## WHAT IS NEEDED
Verbatim copy without images: repeat the records in full.

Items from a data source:
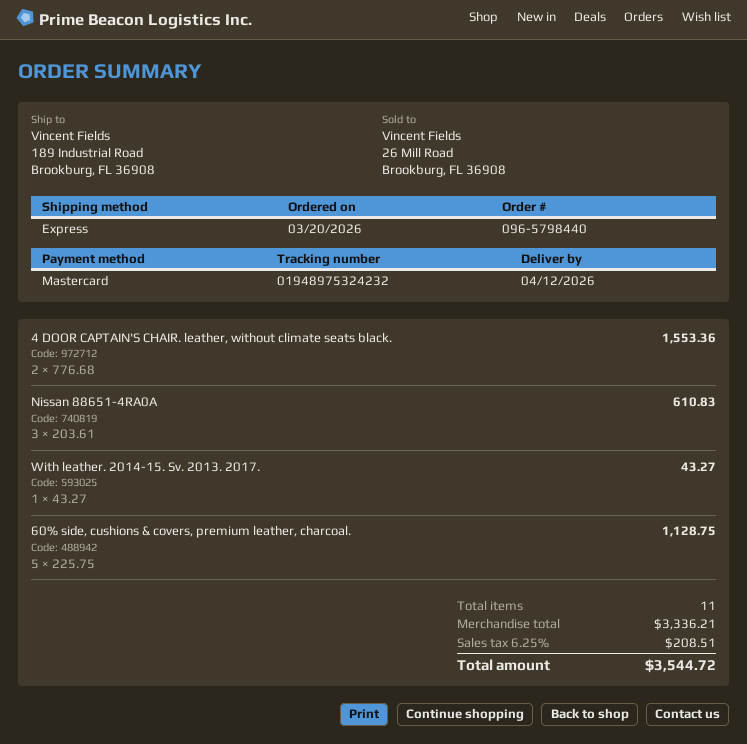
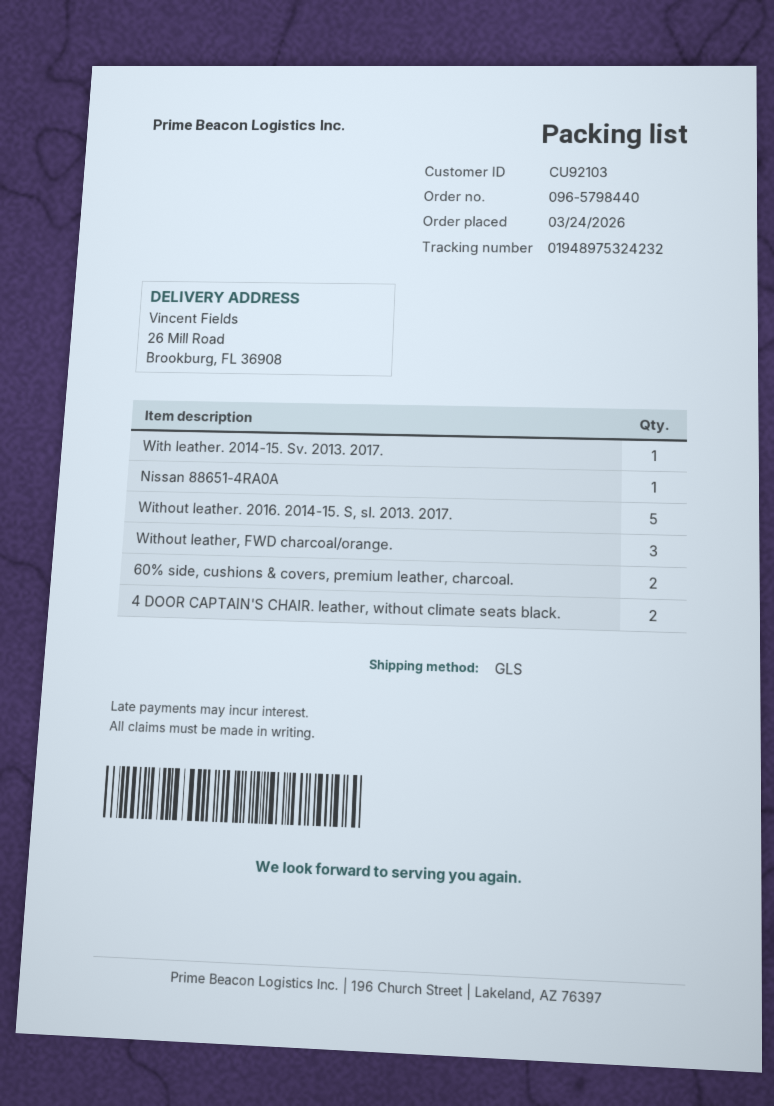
order date: 2026-03-20 -> 2026-03-24
shipping method: express -> GLS
ship to: 189 Industrial Road, Brookburg, FL 36908 -> 26 Mill Road, Brookburg, FL 36908
Nissan 88651-4RA0A: 3 -> 1
60% side, cushions & covers, premium leather, charcoal.: 5 -> 2
Without leather. 2016. 2014-15. S, sl. 2013. 2017.: none -> 5
Without leather, FWD charcoal/orange.: none -> 3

## EXERCISE ANSWER
order date: 2026-03-20 -> 2026-03-24
shipping method: express -> GLS
ship to: 189 Industrial Road, Brookburg, FL 36908 -> 26 Mill Road, Brookburg, FL 36908
Nissan 88651-4RA0A: 3 -> 1
60% side, cushions & covers, premium leather, charcoal.: 5 -> 2
Without leather. 2016. 2014-15. S, sl. 2013. 2017.: none -> 5
Without leather, FWD charcoal/orange.: none -> 3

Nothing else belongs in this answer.